__Task goal__. Take the data below and extract the lines from the one with "padding:0 0; background:linear-gradient(#fdf0d5,#f4cf9a);" to the one with "font-size:14px; color:#2b2b2b; cursor:pointer;", inclusive, exactly as written.

__Record set__.
[Start of Attachment]

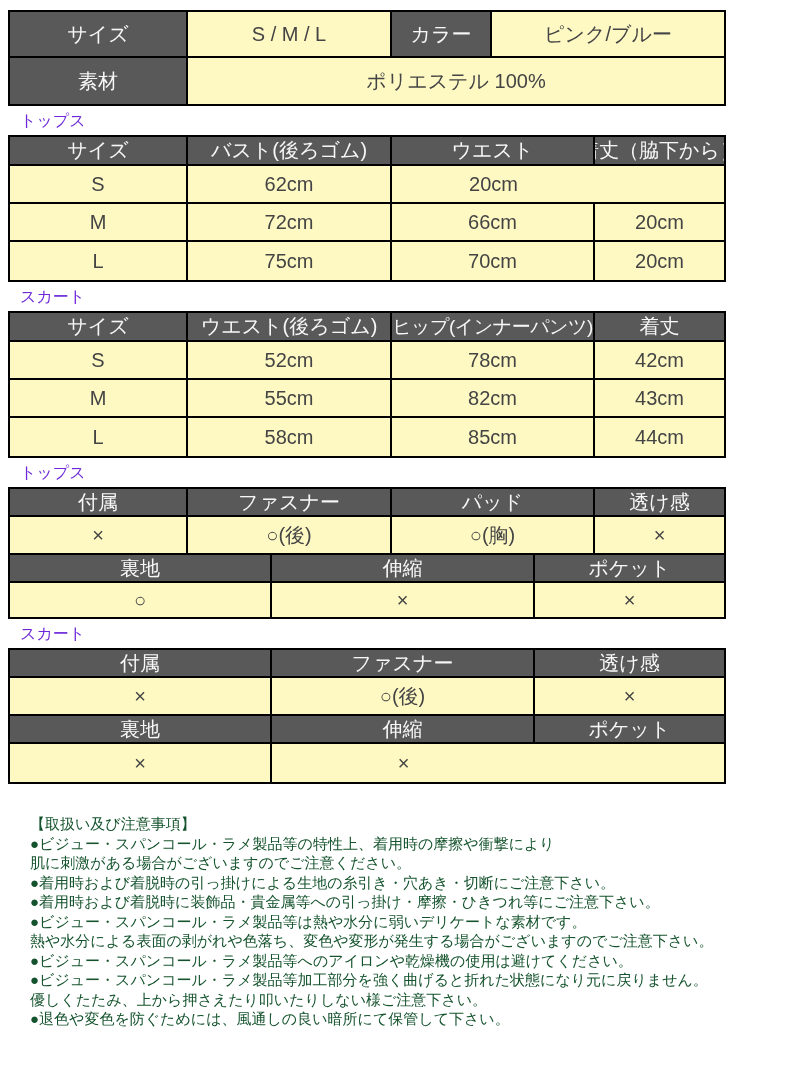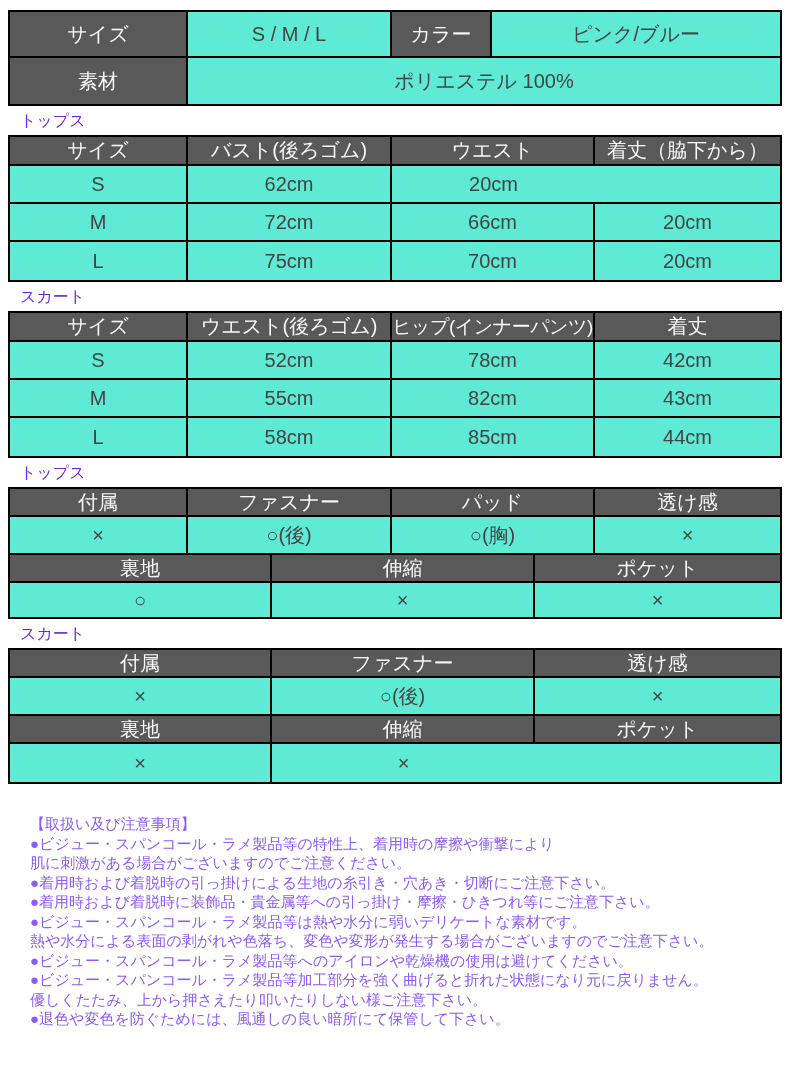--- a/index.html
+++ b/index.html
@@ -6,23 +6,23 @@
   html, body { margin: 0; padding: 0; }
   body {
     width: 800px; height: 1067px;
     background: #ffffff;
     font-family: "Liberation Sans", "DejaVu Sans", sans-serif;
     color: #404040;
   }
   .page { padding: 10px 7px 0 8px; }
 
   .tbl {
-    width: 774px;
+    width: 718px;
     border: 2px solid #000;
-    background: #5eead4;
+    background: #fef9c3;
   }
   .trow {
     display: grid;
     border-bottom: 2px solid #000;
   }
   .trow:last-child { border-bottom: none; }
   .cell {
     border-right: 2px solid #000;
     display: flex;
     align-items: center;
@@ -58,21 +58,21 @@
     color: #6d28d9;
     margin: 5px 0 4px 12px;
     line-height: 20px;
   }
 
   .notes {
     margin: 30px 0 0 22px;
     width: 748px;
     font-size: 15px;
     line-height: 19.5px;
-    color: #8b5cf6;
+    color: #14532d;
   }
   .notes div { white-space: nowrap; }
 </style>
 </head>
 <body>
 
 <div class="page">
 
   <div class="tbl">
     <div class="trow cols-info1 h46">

[End of Attachment]
[Start of Attachment]

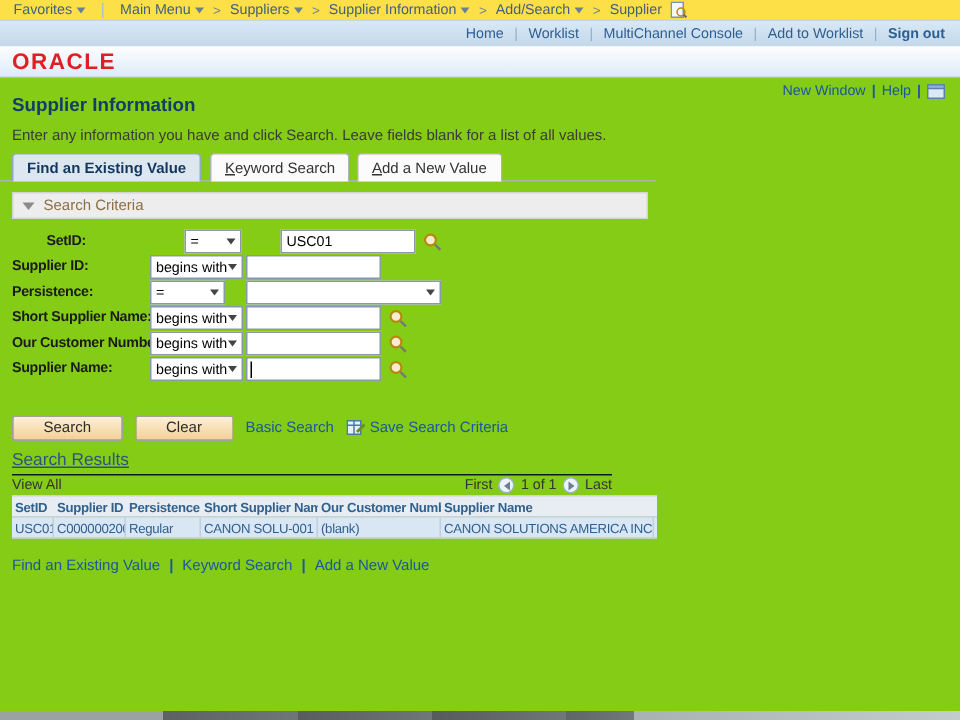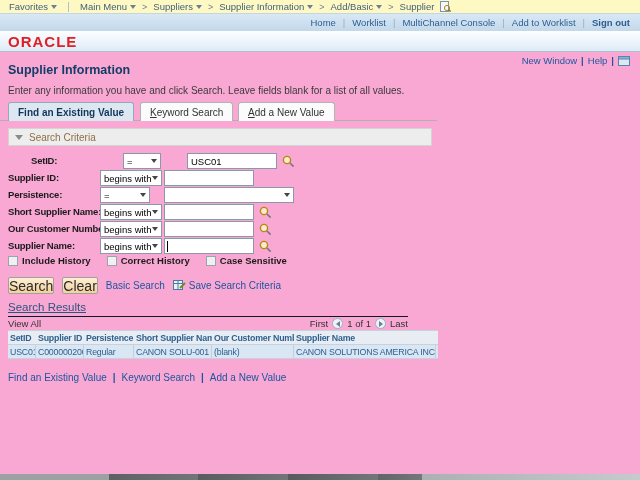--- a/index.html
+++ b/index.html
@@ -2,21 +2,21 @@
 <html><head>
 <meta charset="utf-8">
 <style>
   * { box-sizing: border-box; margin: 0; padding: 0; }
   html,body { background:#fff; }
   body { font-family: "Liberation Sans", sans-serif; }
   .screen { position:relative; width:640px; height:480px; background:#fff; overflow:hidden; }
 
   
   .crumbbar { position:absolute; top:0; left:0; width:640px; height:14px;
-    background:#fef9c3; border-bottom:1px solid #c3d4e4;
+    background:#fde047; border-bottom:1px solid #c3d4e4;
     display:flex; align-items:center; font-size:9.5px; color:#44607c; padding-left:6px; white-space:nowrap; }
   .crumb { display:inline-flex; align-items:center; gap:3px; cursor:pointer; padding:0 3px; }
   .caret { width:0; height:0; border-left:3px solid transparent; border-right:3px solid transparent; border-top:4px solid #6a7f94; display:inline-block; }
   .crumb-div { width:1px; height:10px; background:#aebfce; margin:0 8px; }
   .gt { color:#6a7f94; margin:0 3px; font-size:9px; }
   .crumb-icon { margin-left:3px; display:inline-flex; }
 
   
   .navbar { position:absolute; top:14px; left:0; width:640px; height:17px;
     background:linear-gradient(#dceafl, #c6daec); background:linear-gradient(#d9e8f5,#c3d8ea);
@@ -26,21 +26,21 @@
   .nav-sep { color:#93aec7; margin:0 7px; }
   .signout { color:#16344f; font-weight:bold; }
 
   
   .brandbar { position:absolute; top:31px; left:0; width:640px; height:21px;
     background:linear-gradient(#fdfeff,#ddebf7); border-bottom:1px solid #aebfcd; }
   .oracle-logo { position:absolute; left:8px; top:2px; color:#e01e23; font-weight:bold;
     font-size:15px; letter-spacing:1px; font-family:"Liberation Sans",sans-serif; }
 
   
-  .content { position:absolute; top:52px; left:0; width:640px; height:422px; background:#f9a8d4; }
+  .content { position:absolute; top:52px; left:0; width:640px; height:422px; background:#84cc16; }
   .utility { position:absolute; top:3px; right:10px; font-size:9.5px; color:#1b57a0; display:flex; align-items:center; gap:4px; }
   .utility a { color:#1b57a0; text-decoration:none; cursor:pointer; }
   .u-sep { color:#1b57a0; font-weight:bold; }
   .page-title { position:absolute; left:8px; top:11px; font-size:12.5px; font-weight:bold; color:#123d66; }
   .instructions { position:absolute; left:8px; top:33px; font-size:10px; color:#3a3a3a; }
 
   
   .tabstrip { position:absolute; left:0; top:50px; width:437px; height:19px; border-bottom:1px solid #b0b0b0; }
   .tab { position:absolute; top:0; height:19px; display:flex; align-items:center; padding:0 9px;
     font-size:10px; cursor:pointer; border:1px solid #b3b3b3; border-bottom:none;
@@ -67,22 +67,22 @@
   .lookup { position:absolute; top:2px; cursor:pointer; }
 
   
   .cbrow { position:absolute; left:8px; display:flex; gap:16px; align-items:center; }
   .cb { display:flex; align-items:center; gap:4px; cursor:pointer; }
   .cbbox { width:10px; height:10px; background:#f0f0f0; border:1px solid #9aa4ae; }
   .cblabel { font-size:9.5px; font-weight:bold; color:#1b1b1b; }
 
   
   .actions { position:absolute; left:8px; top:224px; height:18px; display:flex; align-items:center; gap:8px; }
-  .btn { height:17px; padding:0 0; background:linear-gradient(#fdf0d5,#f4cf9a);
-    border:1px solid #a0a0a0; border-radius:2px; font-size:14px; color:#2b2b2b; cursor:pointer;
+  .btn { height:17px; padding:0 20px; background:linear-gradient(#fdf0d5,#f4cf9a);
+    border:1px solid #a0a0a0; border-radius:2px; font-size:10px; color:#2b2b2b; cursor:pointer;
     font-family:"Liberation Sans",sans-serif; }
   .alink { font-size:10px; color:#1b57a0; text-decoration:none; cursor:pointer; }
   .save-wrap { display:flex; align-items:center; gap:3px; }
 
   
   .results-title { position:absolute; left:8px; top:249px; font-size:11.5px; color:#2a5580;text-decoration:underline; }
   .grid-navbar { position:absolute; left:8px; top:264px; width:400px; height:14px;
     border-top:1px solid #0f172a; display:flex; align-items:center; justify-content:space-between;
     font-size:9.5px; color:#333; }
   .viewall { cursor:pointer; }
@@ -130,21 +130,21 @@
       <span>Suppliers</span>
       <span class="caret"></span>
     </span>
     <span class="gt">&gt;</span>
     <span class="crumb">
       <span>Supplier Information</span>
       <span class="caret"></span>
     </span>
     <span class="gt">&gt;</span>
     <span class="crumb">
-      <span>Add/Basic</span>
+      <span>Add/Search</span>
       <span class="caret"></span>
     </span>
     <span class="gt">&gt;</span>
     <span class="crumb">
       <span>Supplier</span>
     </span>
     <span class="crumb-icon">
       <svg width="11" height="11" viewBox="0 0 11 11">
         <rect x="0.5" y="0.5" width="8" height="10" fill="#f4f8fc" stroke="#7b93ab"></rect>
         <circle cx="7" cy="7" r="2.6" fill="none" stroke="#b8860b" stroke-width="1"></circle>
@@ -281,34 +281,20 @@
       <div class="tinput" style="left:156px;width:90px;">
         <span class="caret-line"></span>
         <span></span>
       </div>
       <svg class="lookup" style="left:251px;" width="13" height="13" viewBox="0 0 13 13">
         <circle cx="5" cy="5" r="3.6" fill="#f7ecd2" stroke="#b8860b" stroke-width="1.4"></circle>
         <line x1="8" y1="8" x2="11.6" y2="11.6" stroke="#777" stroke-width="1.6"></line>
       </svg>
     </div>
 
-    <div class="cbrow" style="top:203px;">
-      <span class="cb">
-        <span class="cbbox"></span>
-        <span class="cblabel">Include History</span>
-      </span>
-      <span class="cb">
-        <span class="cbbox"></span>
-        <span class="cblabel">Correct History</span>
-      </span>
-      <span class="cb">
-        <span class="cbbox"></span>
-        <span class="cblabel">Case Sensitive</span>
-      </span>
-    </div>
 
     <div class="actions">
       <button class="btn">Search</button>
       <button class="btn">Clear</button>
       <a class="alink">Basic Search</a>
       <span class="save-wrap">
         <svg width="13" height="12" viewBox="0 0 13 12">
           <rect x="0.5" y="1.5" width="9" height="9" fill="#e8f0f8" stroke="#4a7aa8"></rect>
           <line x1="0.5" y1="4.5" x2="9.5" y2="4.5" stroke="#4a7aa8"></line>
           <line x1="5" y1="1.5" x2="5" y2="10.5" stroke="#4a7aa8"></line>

[End of Attachment]
[Start of Attachment]

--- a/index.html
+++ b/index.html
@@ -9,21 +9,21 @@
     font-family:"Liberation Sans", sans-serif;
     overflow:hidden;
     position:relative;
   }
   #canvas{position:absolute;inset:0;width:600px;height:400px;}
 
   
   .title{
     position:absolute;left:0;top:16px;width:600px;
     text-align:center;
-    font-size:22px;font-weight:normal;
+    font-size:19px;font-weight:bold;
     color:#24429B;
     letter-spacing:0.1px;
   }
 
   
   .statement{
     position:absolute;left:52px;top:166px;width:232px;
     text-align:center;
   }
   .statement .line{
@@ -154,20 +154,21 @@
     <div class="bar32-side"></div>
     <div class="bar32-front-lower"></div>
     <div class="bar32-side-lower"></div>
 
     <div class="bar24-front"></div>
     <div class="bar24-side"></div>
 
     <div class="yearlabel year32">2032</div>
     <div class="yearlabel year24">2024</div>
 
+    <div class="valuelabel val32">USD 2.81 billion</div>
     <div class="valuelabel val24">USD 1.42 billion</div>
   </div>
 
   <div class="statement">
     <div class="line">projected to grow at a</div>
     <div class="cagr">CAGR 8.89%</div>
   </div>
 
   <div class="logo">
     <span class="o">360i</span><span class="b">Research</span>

[End of Attachment]

__Response to the task__.
-  .btn { height:17px; padding:0 0; background:linear-gradient(#fdf0d5,#f4cf9a);
-    border:1px solid #a0a0a0; border-radius:2px; font-size:14px; color:#2b2b2b; cursor:pointer;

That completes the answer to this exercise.